Favelas como territórios da espera

Por equipe do Dicionário de Favelas Marielle Franco

As favelas da cidade do Rio de Janeiro têm sido estudadas sob diferentes aspectos: social, moral, político, jurídico, cultural; vistas como territórios da pobreza, da desordem, das doenças, enfim, como um problema. Adotando como referência o seu mito de origem, proponho uma leitura das favelas cariocas como territórios da espera. Territórios da espera definem um espaço ou um lugar qualquer inteiramente dominado pelas questões relacionadas às práticas sociais ligadas à espera.

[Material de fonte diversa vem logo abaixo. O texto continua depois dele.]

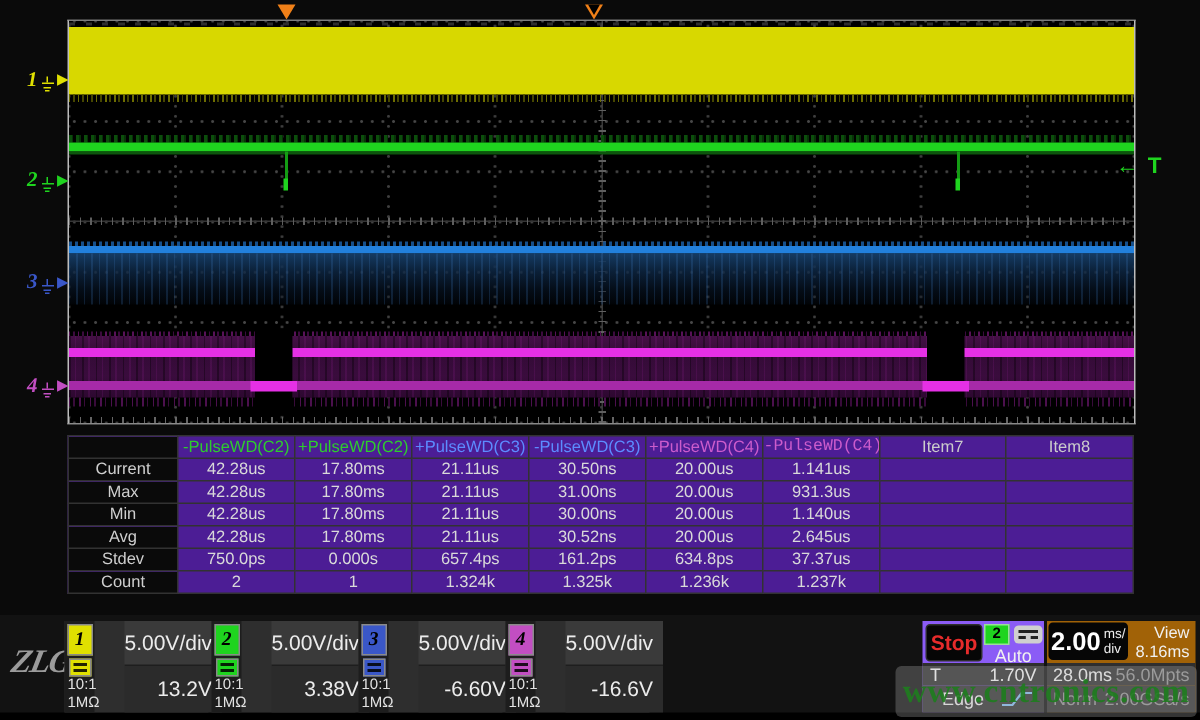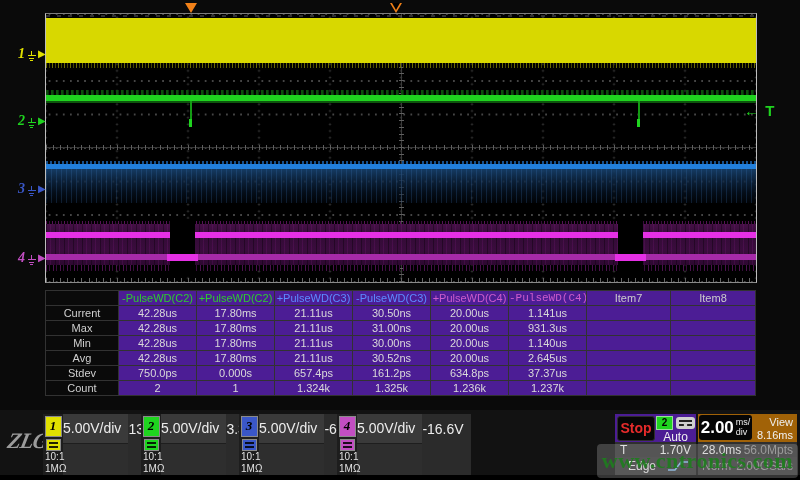--- a/index.html
+++ b/index.html
@@ -116,7 +116,7 @@
   .chcpl i + i{border-top:2px dashed rgba(0,0,0,.85);margin-top:2px;}
   .chprobe{font-size:10px;color:#e2e2e2;line-height:1.2;align-self:flex-start;padding-left:2px;margin-top:auto;}
   .chprobe div{white-space:nowrap;}
-  .chvals{flex:1;display:flex;flex-direction:row;}
+  .chvals{flex:1;display:flex;flex-direction:column;padding-left:20px;}
   .chvdiv{height:29px;background:#3a3a3a;border-bottom:1px solid #1e1e1e;color:#ececec;
     font-size:14px;line-height:29px;text-align:right;padding-right:7px;}
   .choff{flex:1;background:#2b2b2b;color:#ececec;font-size:14px;line-height:30px;

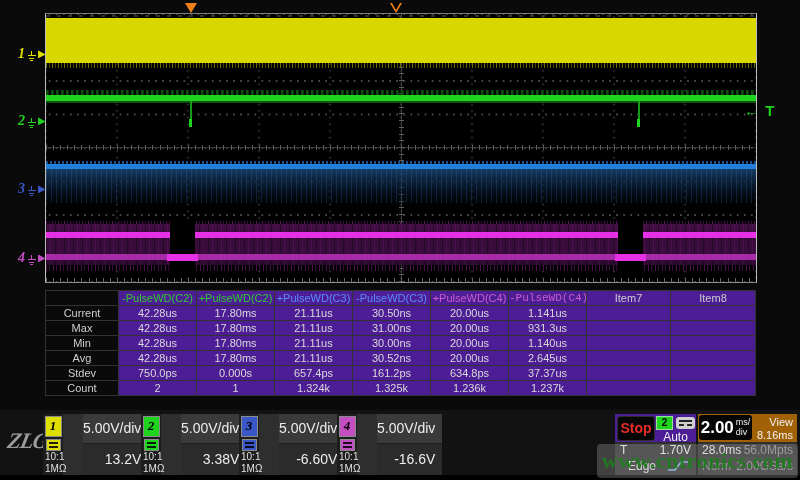--- a/index.html
+++ b/index.html
@@ -123,7 +123,7 @@
     text-align:right;padding-right:7px;}
 
   
-  #trig-panel{position:absolute;left:615px;top:4px;width:81px;height:61px;background:#4c1d95;}
+  #trig-panel{position:absolute;left:615px;top:4px;width:81px;height:61px;background:#8b5cf6;}
   #trig-row1{height:28px;display:flex;}
   #stop-box{width:36px;height:23px;margin:2px 0 0 2px;background:#060606;border:1px solid #2e2e2e;
     border-radius:3px;color:#e62b2b;font-weight:bold;font-size:14px;text-align:center;line-height:22px;}

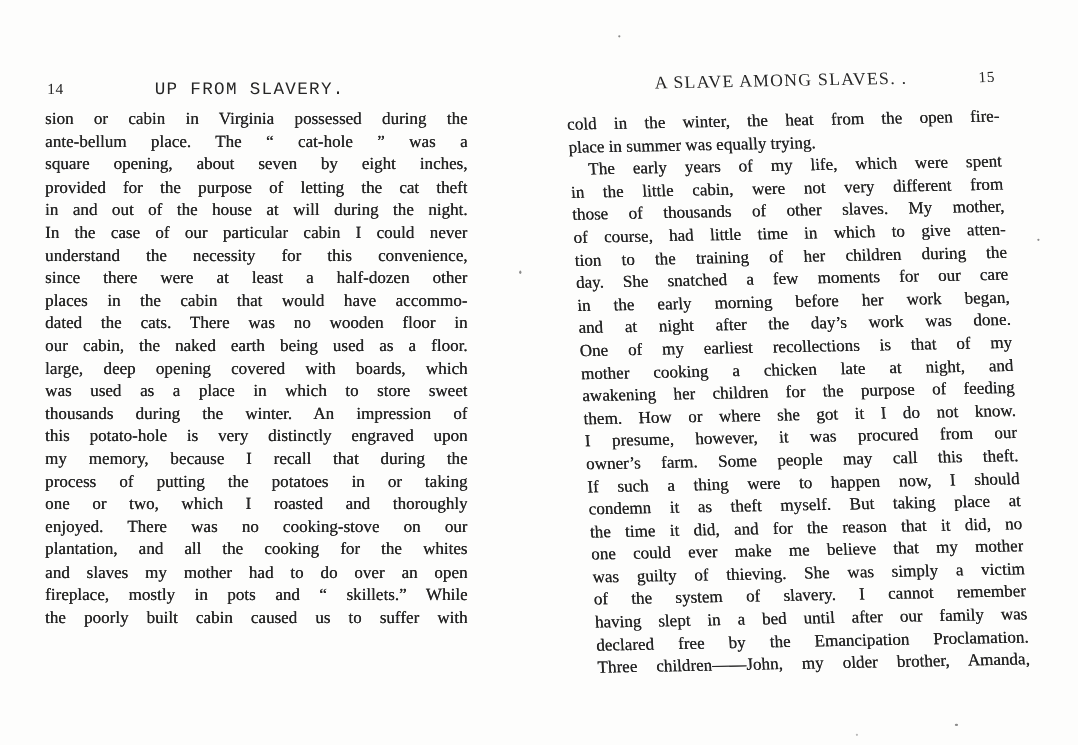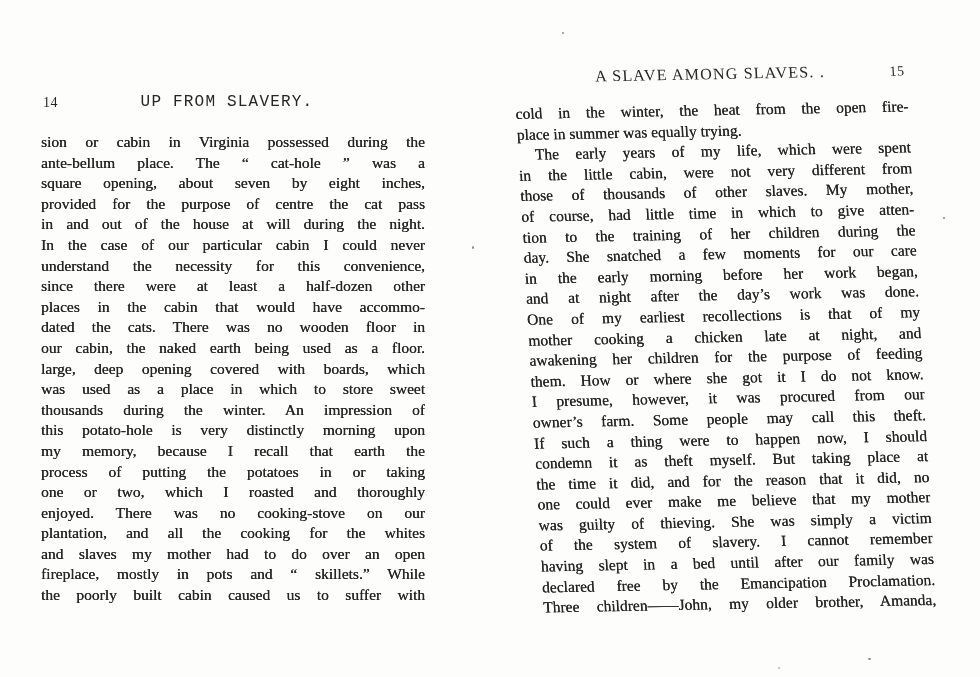--- a/index.html
+++ b/index.html
@@ -11,7 +11,7 @@
   }
   .scan{position:absolute;inset:0;}
   .page{position:absolute;}
-  .page-left{left:41px;top:92px;width:384px;}
+  .page-left{left:41px;top:71px;width:384px;}
   .page-right{left:513px;top:68px;width:393px;transform:rotate(-1.1deg) skewX(2.1deg);transform-origin:0 0;}
   .pg-header{position:relative;height:20px;line-height:20px;}
   .running-title{

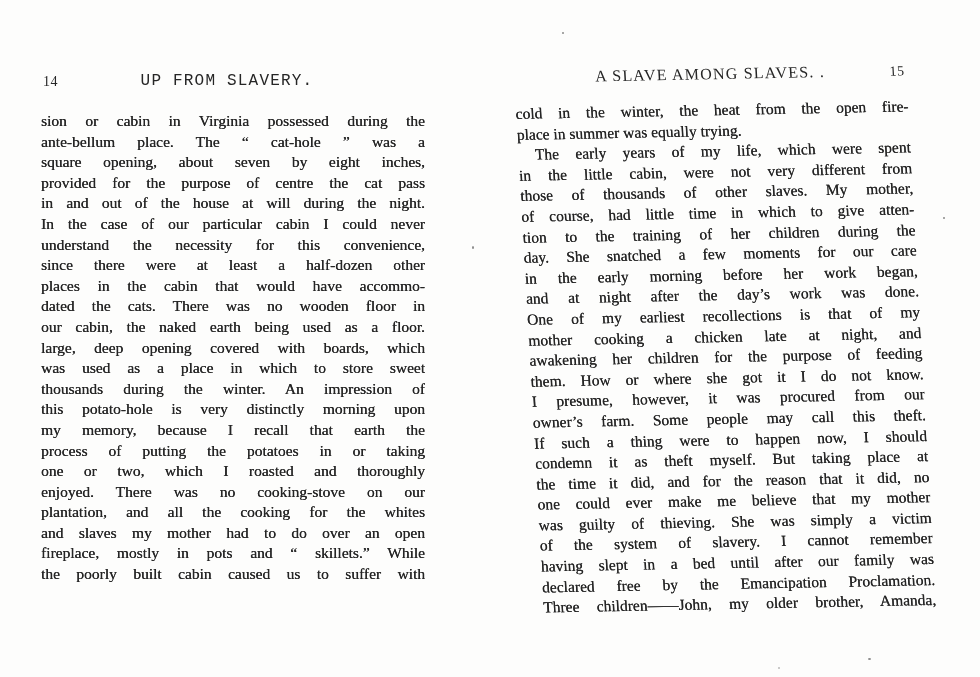--- a/index.html
+++ b/index.html
@@ -23,7 +23,7 @@
   .pgnum{position:absolute;top:1px;font-size:14px;letter-spacing:0.5px;}
   .pgnum-left{left:2px;}
   .pgnum-right{right:2px;}
-  .pg-body{margin-top:20px;}
+  .pg-body{margin-top:8px;}
   .page-right .pg-body{margin-top:16px;}
   .line{
     height:20.6px;line-height:20.6px;

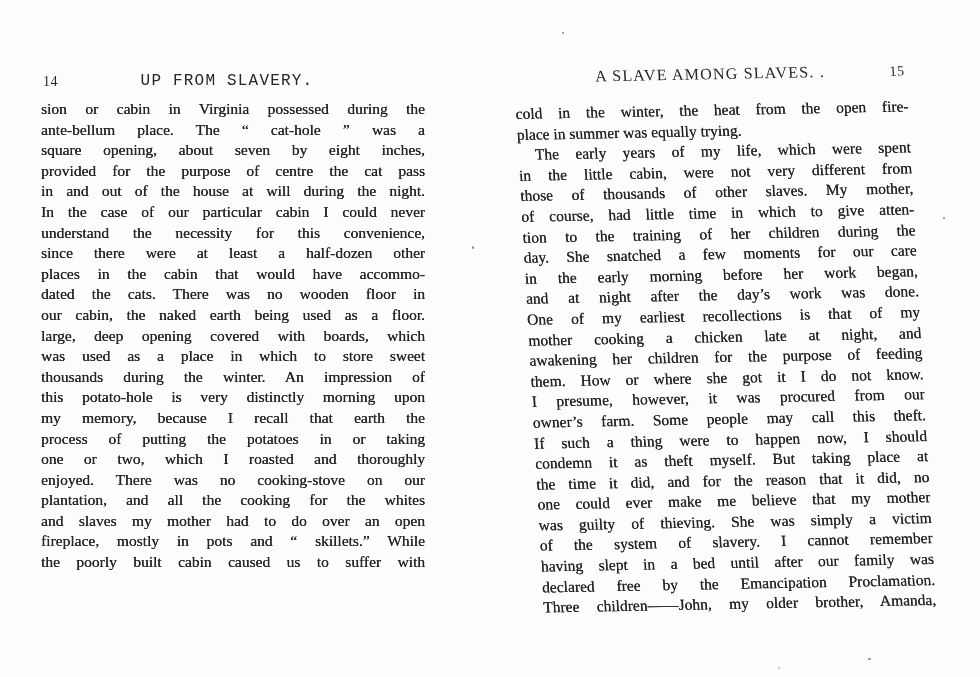--- a/index.html
+++ b/index.html
@@ -55,7 +55,7 @@
         <div class="line">sion or cabin in Virginia possessed during the</div>
         <div class="line">ante-bellum place.  The “ cat-hole ” was a</div>
         <div class="line">square opening, about seven by eight inches,</div>
-        <div class="line">provided for the purpose of centre the cat pass</div>
+        <div class="line">provided for the purpose of letting the cat theft</div>
         <div class="line">in and out of the house at will during the night.</div>
         <div class="line">In the case of our particular cabin I could never</div>
         <div class="line">understand the necessity for this convenience,</div>

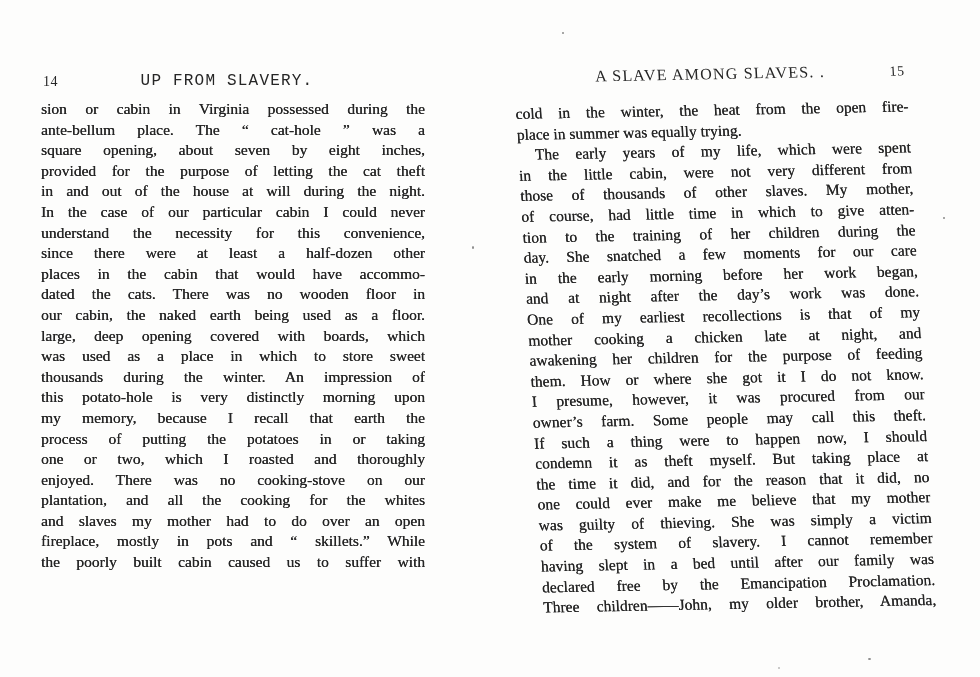--- a/index.html
+++ b/index.html
@@ -66,7 +66,7 @@
         <div class="line">large, deep opening covered with boards, which</div>
         <div class="line">was used as a place in which to store sweet</div>
         <div class="line">thousands during the winter.  An impression of</div>
-        <div class="line">this potato-hole is very distinctly morning upon</div>
+        <div class="line">this potato-hole is very distinctly engraved upon</div>
         <div class="line">my memory, because I recall that earth the</div>
         <div class="line">process of putting the potatoes in or taking</div>
         <div class="line">one or two, which I roasted and thoroughly</div>

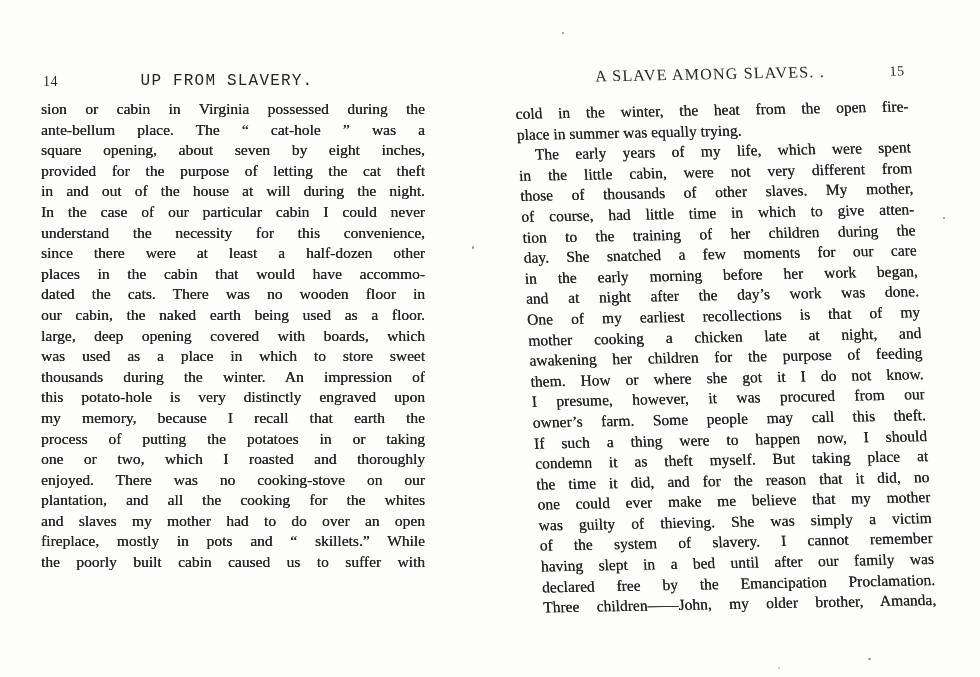--- a/index.html
+++ b/index.html
@@ -67,7 +67,7 @@
         <div class="line">was used as a place in which to store sweet</div>
         <div class="line">thousands during the winter.  An impression of</div>
         <div class="line">this potato-hole is very distinctly engraved upon</div>
-        <div class="line">my memory, because I recall that earth the</div>
+        <div class="line">my memory, because I recall that during the</div>
         <div class="line">process of putting the potatoes in or taking</div>
         <div class="line">one or two, which I roasted and thoroughly</div>
         <div class="line">enjoyed.  There was no cooking-stove on our</div>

Autora: Teresa de Jesus Peixoto Faria

Sobre[editar | editar código-fonte]

As favelas da cidade do Rio de Janeiro têm sido estudadas sob diferentes aspectos: social, moral, político, jurídico, cultural; vistas como territórios da pobreza, da desordem, das doenças, enfim, como um problema. Adotando como referência o seu mito de origem, proponho uma leitura das favelas cariocas como territórios da espera[1] . Segundo Gomes e Musset (2015: 67), territórios da espera definem um espaço ou um lugar qualquer inteiramente dominado pelas questões relacionadas às práticas sociais ligadas à espera. Assim, a espera dos ex-combatentes da Guerra de Canudos, por seus soldos ou moradias, reconfigura o morro da Providência. Ali, recém-instalados, em 1897, por uma circunstância transitória, os soldados, além de lhe atribuírem um novo nome – Morro da Favella – lhe conferem um novo sentido e identidade, originando e perenizando um novo território (da espera), a favela. Outros eventos, como a demolição dos cortiços, reformas urbanas, contribuíram para o desenvolvimento de assentamentos precários similares ao Morro da Favella. Estes, pelas péssimas condições e perfil de seus ocupantes, deveriam, aos olhos das autoridades, serem extintos. Porém, já reconhecidos e oficializados como favelas, assim subsistiram até os dias atuais. Ainda hoje, a necessidade de abrigo e a falta de políticas que respondam ao déficit habitacional continuam levando indivíduos ou grupos, em busca de uma solução emergencial de moradia, a se instalarem nas favelas. Muitos, à espera e na esperança de conquistar a sonhada casa própria. A favela também foi considerada a porta de entrada dos pobres nas cidades brasileiras. Em incontáveis casos, essa situação temporária de espera se alonga ou se torna definitiva. Por razões de atração ou repulsão: econômicas, culturais, urbanísticas, (in)segurança, desesperança, muitos querem permanecer, alguns chegar, outros sair. Sua urbanização e integração, uma utopia; remoção, como as inúmeras que ocorreram ao longo de sua história, uma ameaça. Porém, a favela carioca permanece entre visões opostas: problema/solução, atração/repulsão, provisório/definitivo, passagem/permanência, remoção/urbanização, nesse sentido, as favelas são verdadeiros territórios da espera.

Referencias bibliográficas[editar | editar código-fonte]

VIDAL, L.; MUSSET, Alain (2015). “Des lieux d’attente aux territoires de l’attente: Une nouvelle dimension ontologique de l’espace et du temps”. IN: VIDAL, Laurent; MUSSET, Alain. Les territoires de l’attente. Migrations et mobilités dans les Amériques. Rennes: Presses Universitaires de Rennes, p.61-72.

 

Notas[editar | editar código-fonte]

  1. Os territórios da espera foram estudados no âmbito do TERRIAT, acrônimo do projeto internacional de pesquisa “Sociedades, mobilidades, deslocamentos: os territórios da espera. O caso dos Mundos Americanos (de ontem a hoje)”, financiado pela Agência Nacional de Pesquisa (França), desenvolvido de 2011 a 2014, coordenado por Alain Musset e Laurent Vidal. Os estudos estão publicados na obra coletiva, da qual participo, organizada por Vidal e Musset (2015).